I wrote a piece a while back, asking the question, will your next hire for your sales team be a data scientist. It is evident that this was the wrong question to be asking. The question should be, why would you not hire a data scientist, across all your business units. While we are at it, you should hire a Chief Data Scientist.
As the article quoted refers – specifically to marketers – I think in a data driven world will no longer cut it. More and more internal business decisions will driven based on data. Data for the most part, an organisation has had in some shape or form, just never readily accessible. Irony is, that all that data that has been sitting in spreadsheets, is now useful because that is how the machines like to ingest it at the back end, to give you the insights that you are looking for.
This is not unique to Marketing or Sales, they are just the last business unit to start to be talked about in this way. My Wife is COO at Law firm and has been looking at this for the last 18months or so with them. I have seen some of the tools that law firms now use in their day to day running of the business – it is based on data that has always been there, typically around how legal matters are delivered. This is now being visualised and reported in an entirely different way, enabling different questions to be asked of the data and therefore giving more insight; thereby driving better and more informed business decisions. This also is giving an improved client experience around how legal services are being delivered.

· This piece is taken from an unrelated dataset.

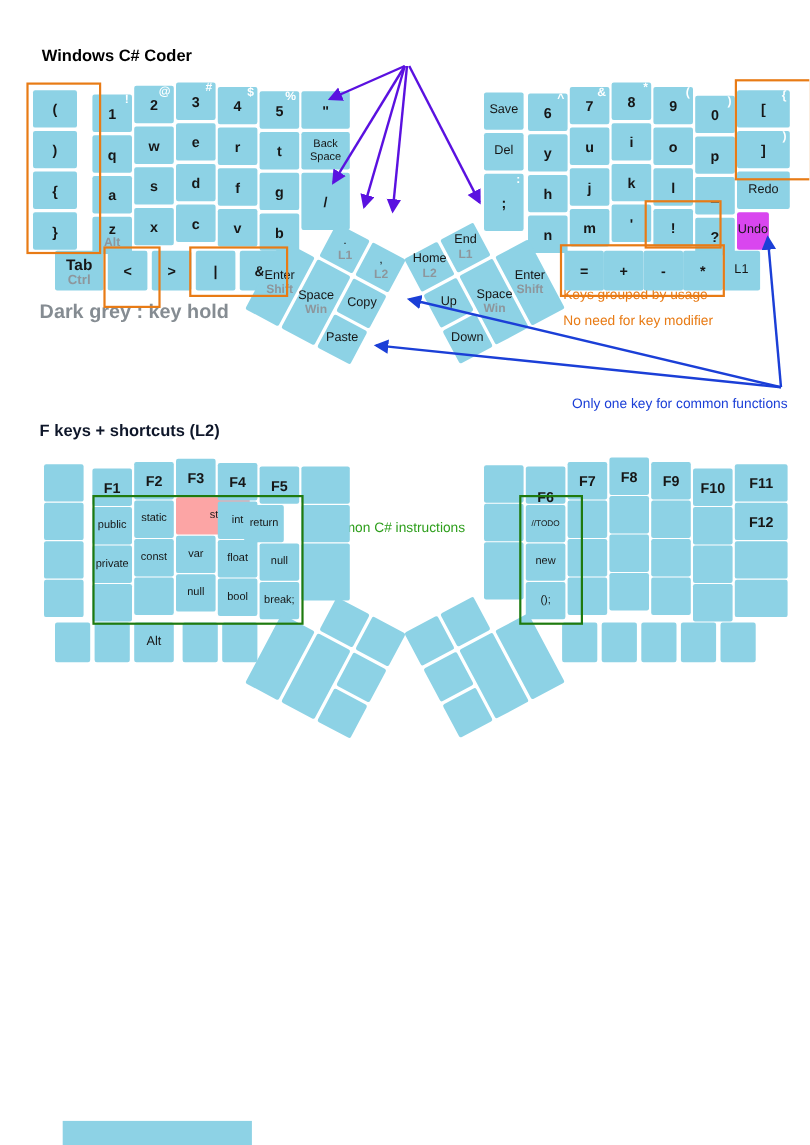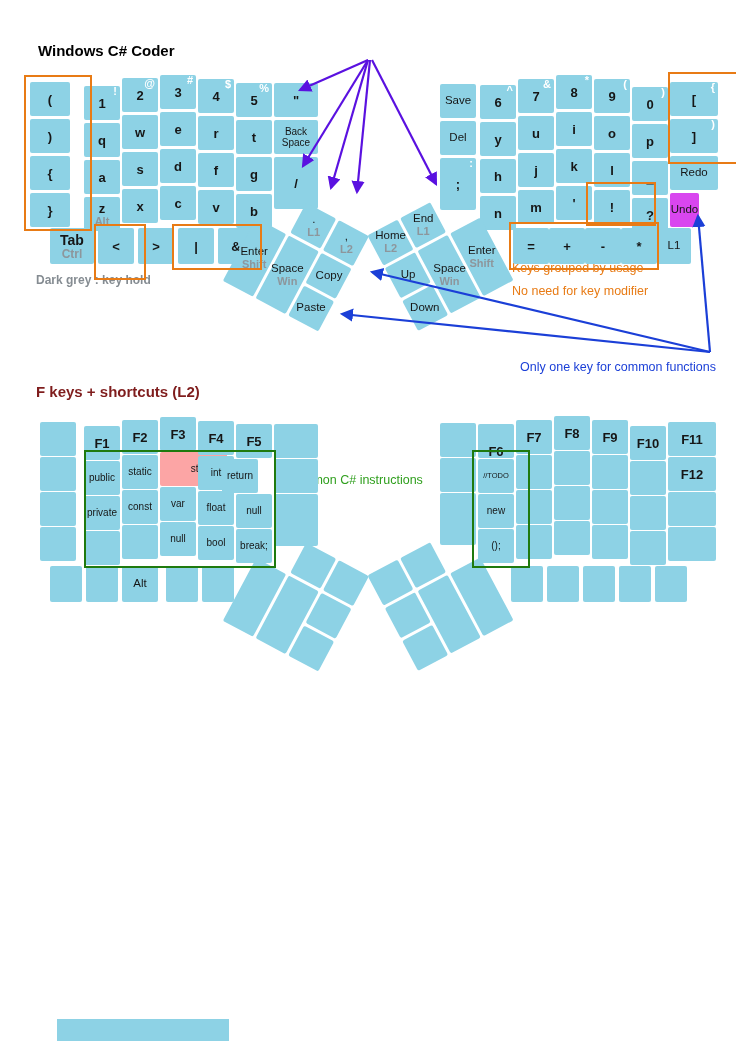"Dark grey : key hold" #legendHold { font-size: 12px -> 18px }
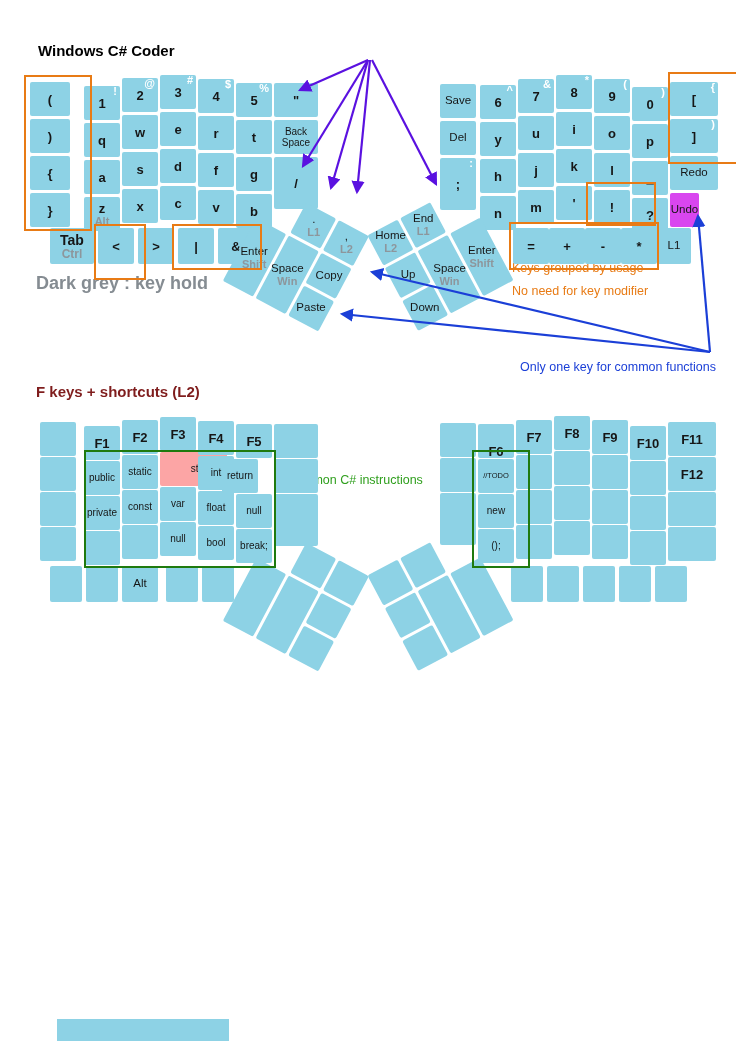"F keys + shortcuts (L2)" #sec2 { color: #7f1d1d -> #0f172a }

This is the direction sales & marketing has to also go. They have to work better together as business units to help each other in their overall understanding of this client buying journey – which doesn’t stop when the deal is done I hasten to add – they continue to but, or not as the case may be.
Referring to the I know, not think statement. Basic marketing automation tools will give you this insight – I know they X organisation has visited this page on our website, or I know X person has read this white paper or blog post. This data has always been available yet, does Sales even know they can ask for this? Does Marketing offer this up and ask Sales for feedback as to what this means in the buyer journey and what should happen next? Then layer on the data that tools such as Linkedin at a basic level and Sales Navigator at the other end of the scale offers up on a daily basis. I know you have changed job, I now you commented, liked or shared that. I know you wrote that. I know you are connected to X, Y & Z – can you make an introduction. And this is just the basic stuff.
As we move into the next iteration of data analytics layered with the AI & ML, all these tools will need feeding – if your data is poor at the outset, then the best AI in the world will still be dumb. This is where you will need to support of Data Scientists who truly understand data and what good needs to look like to get the best out of the technology you will no doubt be spending your budgets on, only for 6 – 12 months’ time, the tool gets the blame for not delivering on what was promised.
I think; therefore, I am. Or is it now, I know; therefore I do.
Your company may not employ data scientists today. And you might be fine with that. Consider, though, that if you’re not working with a data scientist or at least thinking like one, you’re missing something: the ability to say “I know” instead of merely “I think.”